Post Pregnancy Exercise Tips
This is a guest post written by Katie Moore, maternity expert and owner of Moore From Katie.
Exercising after having a baby is extremely beneficial to the woman’s body and mind. Getting a body figure back can boost a new mother’s self-esteem after nine long months with a little baby growing and thriving inside. Exercising also develops the strength and endurance necessary to make it through nighttime feedings and nonstop stroller pushing, while performing the usual daily tasks. Many exercises can be completed in the privacy of the home or neighborhood without the hassle of going to a gym.
Consult with a physician before beginning any exercise routine, especially after having a new baby. Your doctor is not only full of pre-natal information about immunization and cord blood banking for your baby’s health, but is also a great resource to tap for any health concerns regarding post-pregnancy weight loss. If the delivery was normal and uncomplicated, some exercises can begin the next day. Cesarean sections require a little more time to allow the body to recover, however.
Post Pregnancy Exercise Ideas
Pelvic floor exercises are one of the best post pregnancy exercises for women after giving birth. They help stimulate healing via increased circulation, resulting in minimized bruising or swelling. When using caution, they can even be done after a C-section without fear of tearing the stitches. To begin, lie down on the floor either on the back or the side. Slowly suck in and tighten the abdominal muscles and try to hold for five seconds while continuing to breathe normally. Do several repetitions, working for up to ten seconds per rep.
Pelvic tilts are a variation of the pelvic floor exercises.
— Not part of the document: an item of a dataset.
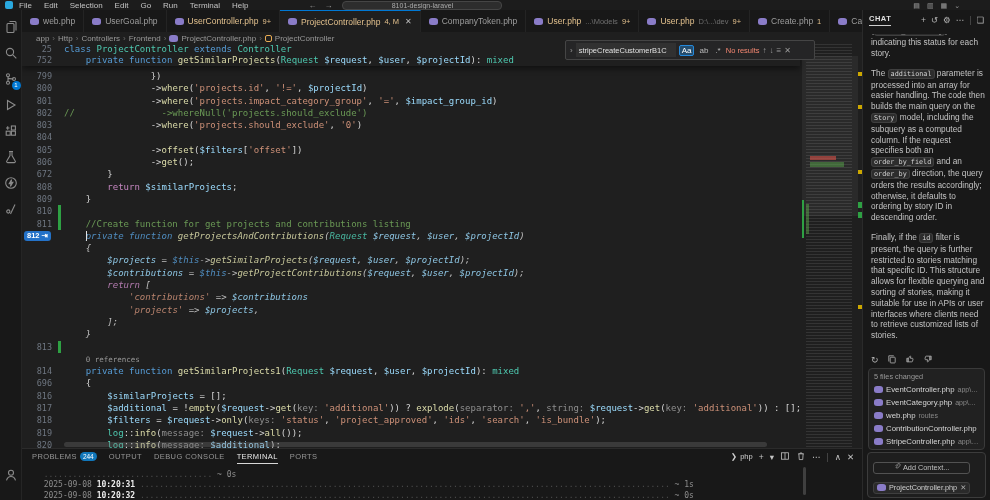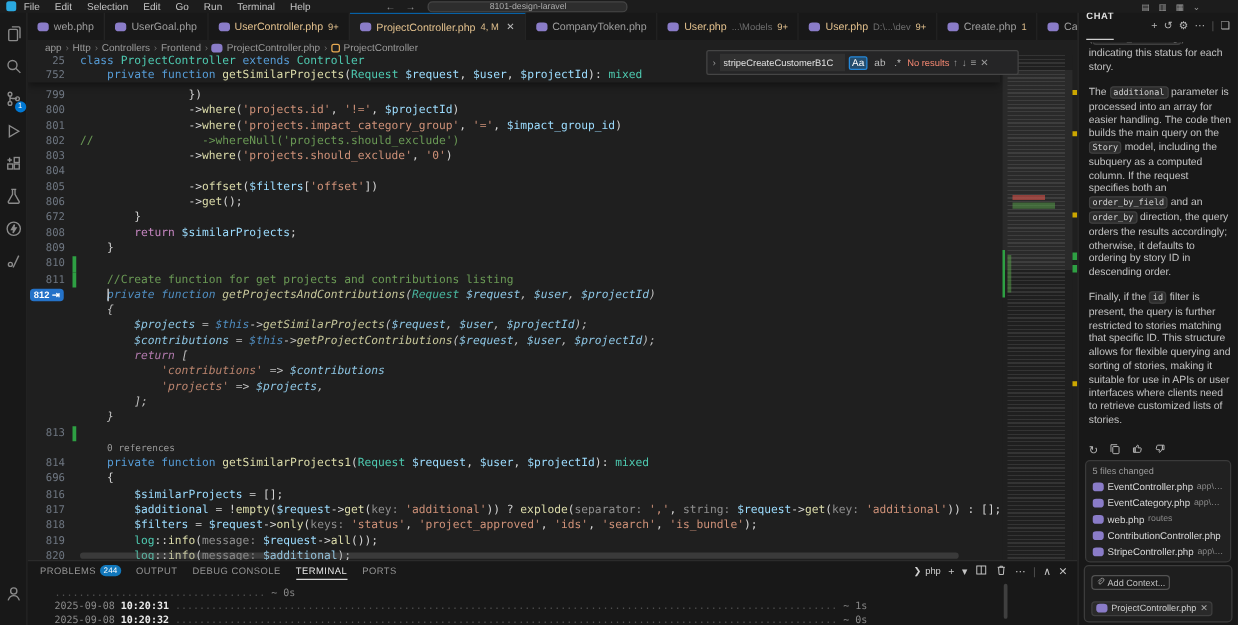"CHAT" #chattitle { padding-bottom: 14px -> 2px }
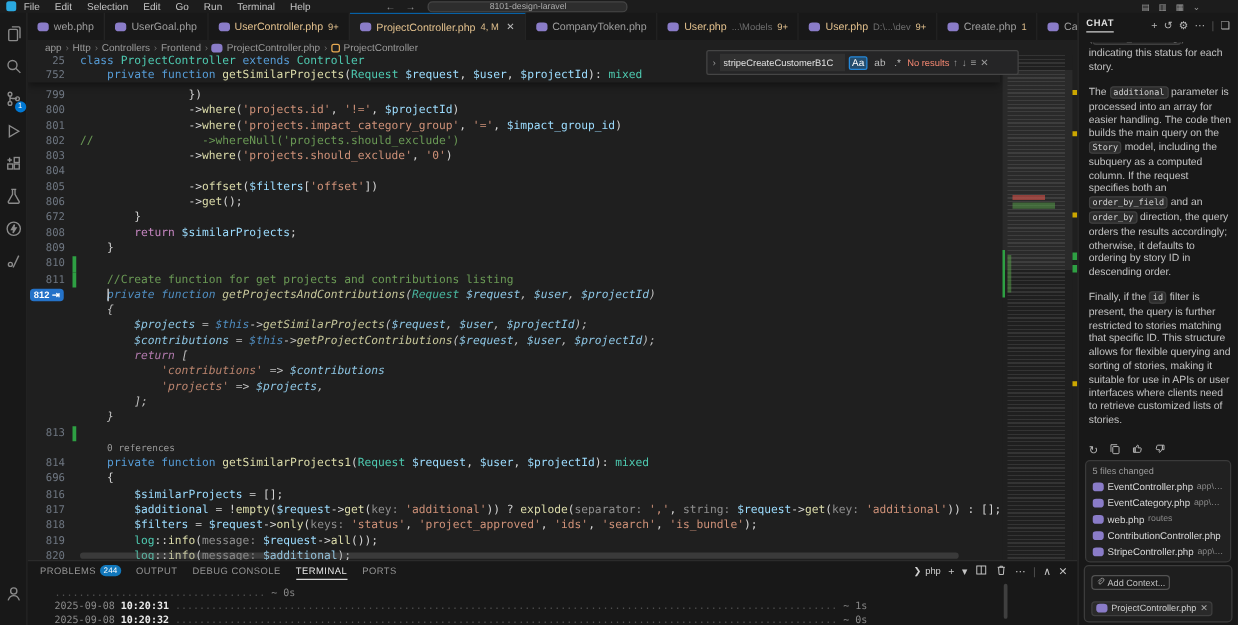"Add Context..." #addcontext { align-items: flex-end -> center; padding: 0 3px -> 0 20px }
Lie on the floor with your knees bent and pull in the lower abdominal muscles, pushing the small of the back flat on the floor. Hold this position for three seconds, and then arch the back away from the floor up towards the ceiling. Repeat as much as can be tolerated with ten seconds between each repetition.
Pelvic Tilt Exercise
It’s important to exercise the neck and upper back after having a baby, as well. These muscles will take a beating when carrying a new baby, car seats or any other gear necessary to get through the day. Nursing a baby will put excess stress on the back that can be alleviated through exercising. Sit up straight while crossing the arms across the chest. Slowly twist the body to the left and then to the right, repeating at least ten times. This can also be done by placing the hands behind the head and linking the fingers together.
Taking frequent walks provides exercise, while helping the baby experience the world and bond with Mom. It doesn’t need to be done on a treadmill inside a stuffy gym, either. Look for opportunities to walk throughout the house in the beginning. Once the strength has been built up, move to the outdoors. Pushing a stroller will provide some extra exercise, as well as carrying the baby. Start with slow walks and build up to longer outings.
If older children are in the house, playing offers many opportunities for exercise while making them feel special at the same time. Games such as tag, hide and seek, playing with a Frisbee or riding a bicycle provides aerobic exercise that can strengthen core muscles and help bring back a pre-pregnancy figure.
This article was written by Katie Moore. Katie is an active writer within the blogging community who discusses maternity, motherhood, prenatal health, childbirth and other topics within this niche. If you have any questions or would like to connect with Katie please contact by visiting her blog, Moore From Katie or her twitter @moorekm26.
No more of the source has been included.